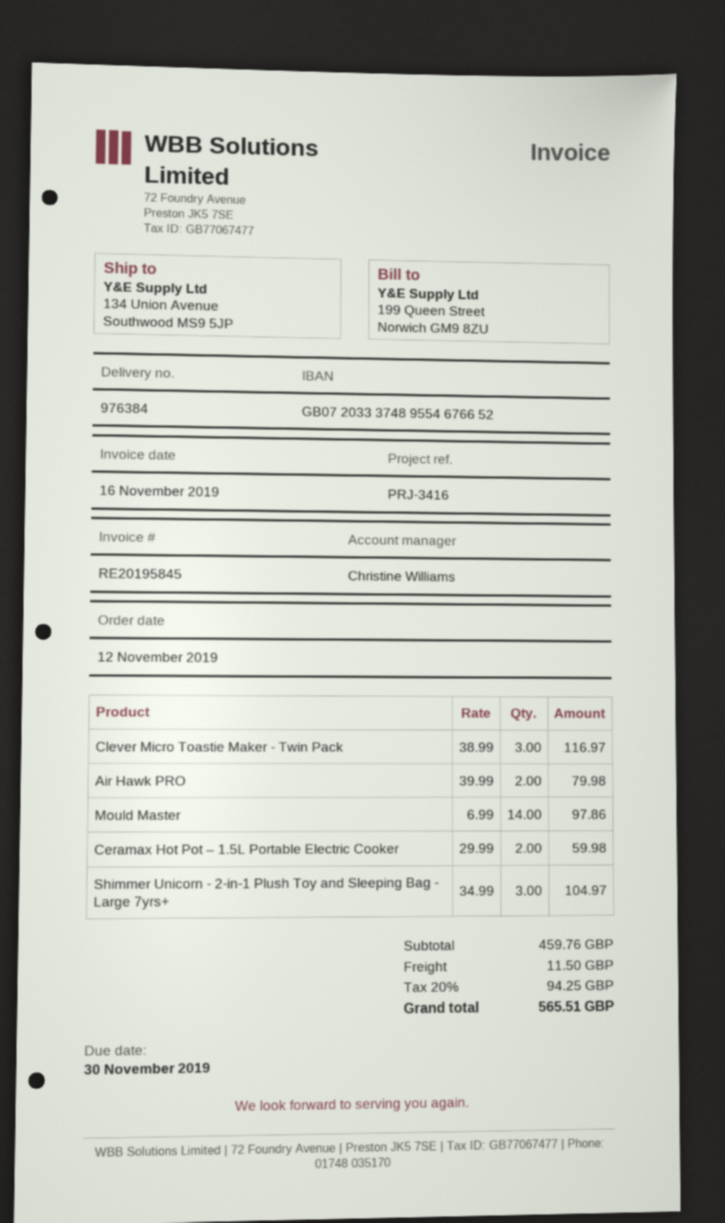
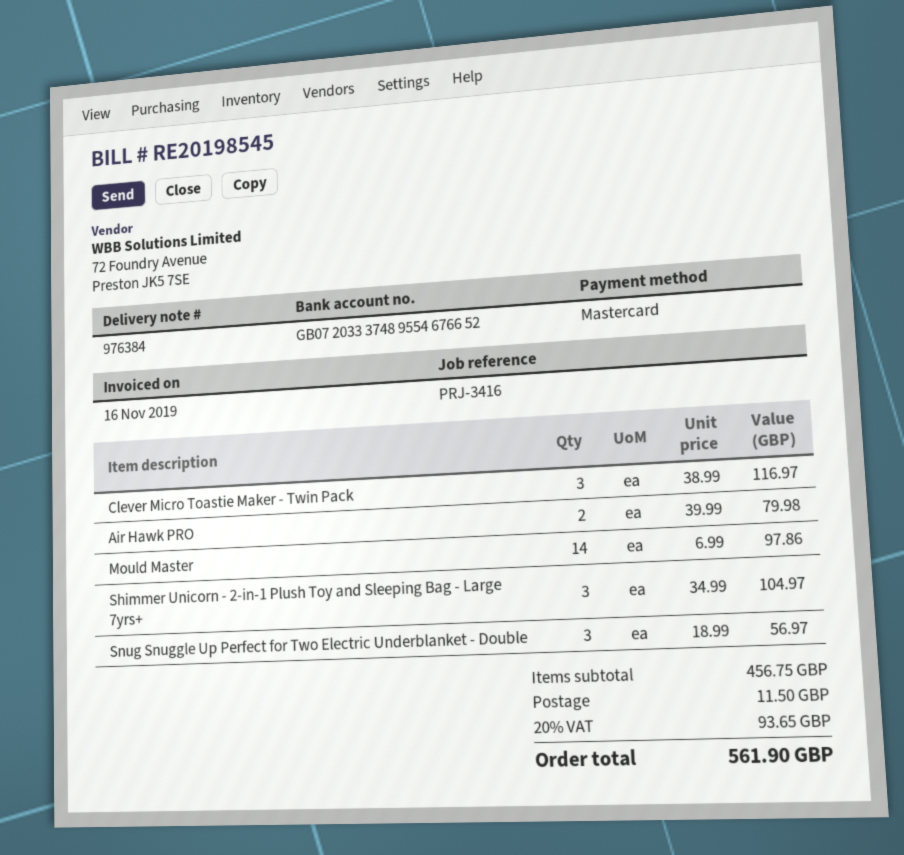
invoice number: RE20195845 -> RE20198545
Ceramax Hot Pot – 1.5L Portable Electric Cooker: 2 x 29.99 = 59.98 -> none
Snug Snuggle Up Perfect for Two Electric Underblanket - Double: none -> 3 x 18.99 = 56.97
subtotal: 459.76 -> 456.75
tax: 20% = 94.25 -> 20% = 93.65
total: 565.51 -> 561.90

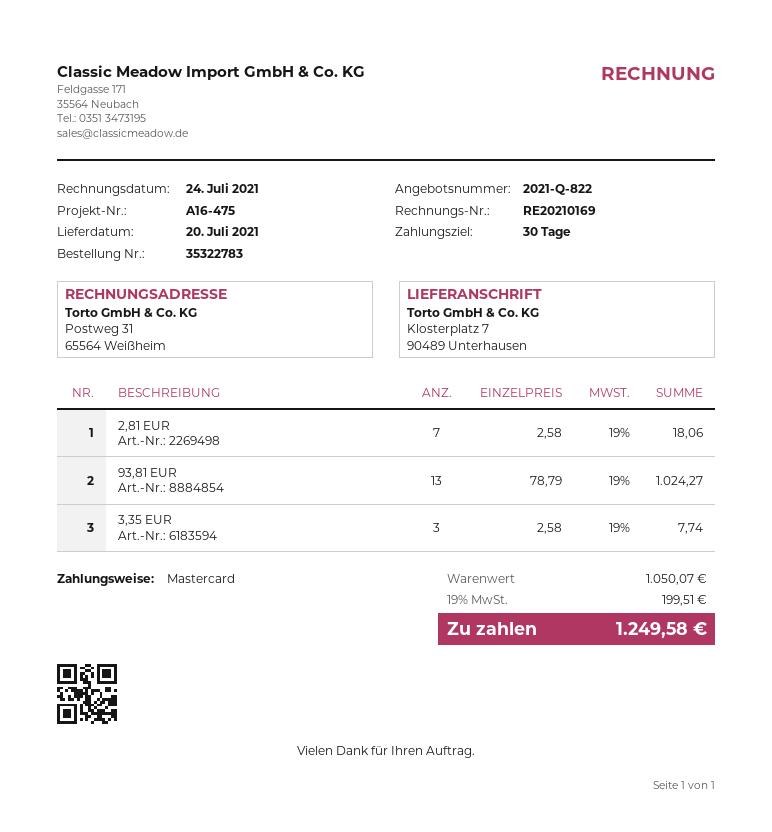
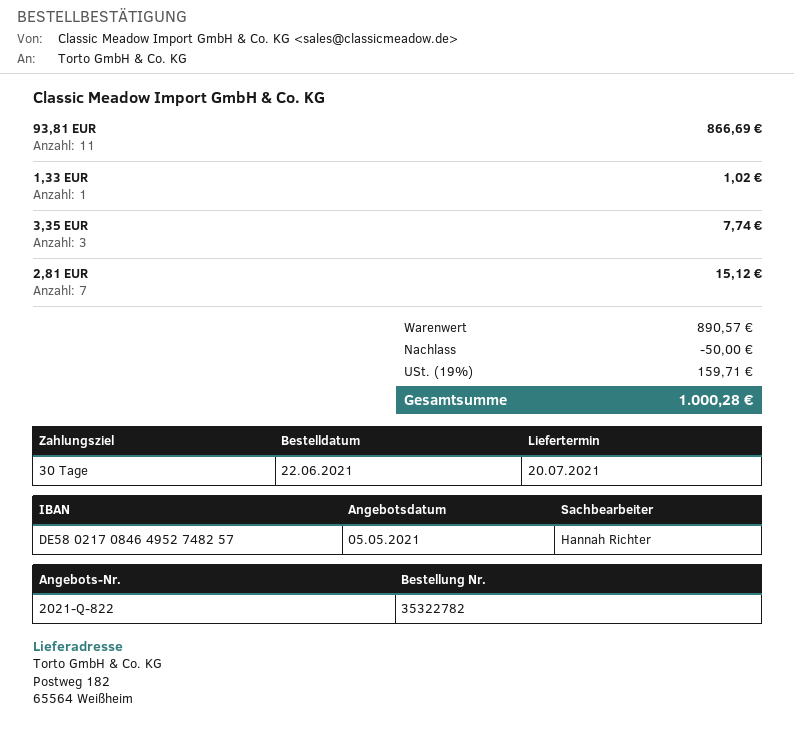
order number: 35322783 -> 35322782
ship to: Klosterplatz 7, 90489 Unterhausen -> Postweg 182, 65564 Weißheim
2,81 EUR: 7 for 18.06 -> 7 for 15.12
93,81 EUR: 13 for 1024.27 -> 11 for 866.69
1,33 EUR: none -> 1 for 1.02
subtotal: 1050.07 -> 890.57
discount: none -> 50.00
tax: 19% = 199.51 -> 19% = 159.71
total: 1249.58 -> 1000.28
====
> Aim of the exercise
Drop the images; restate the listing exactly.

> Task answer
invoice number: RE20195845 -> RE20198545
Ceramax Hot Pot – 1.5L Portable Electric Cooker: 2 x 29.99 = 59.98 -> none
Snug Snuggle Up Perfect for Two Electric Underblanket - Double: none -> 3 x 18.99 = 56.97
subtotal: 459.76 -> 456.75
tax: 20% = 94.25 -> 20% = 93.65
total: 565.51 -> 561.90

order number: 35322783 -> 35322782
ship to: Klosterplatz 7, 90489 Unterhausen -> Postweg 182, 65564 Weißheim
2,81 EUR: 7 for 18.06 -> 7 for 15.12
93,81 EUR: 13 for 1024.27 -> 11 for 866.69
1,33 EUR: none -> 1 for 1.02
subtotal: 1050.07 -> 890.57
discount: none -> 50.00
tax: 19% = 199.51 -> 19% = 159.71
total: 1249.58 -> 1000.28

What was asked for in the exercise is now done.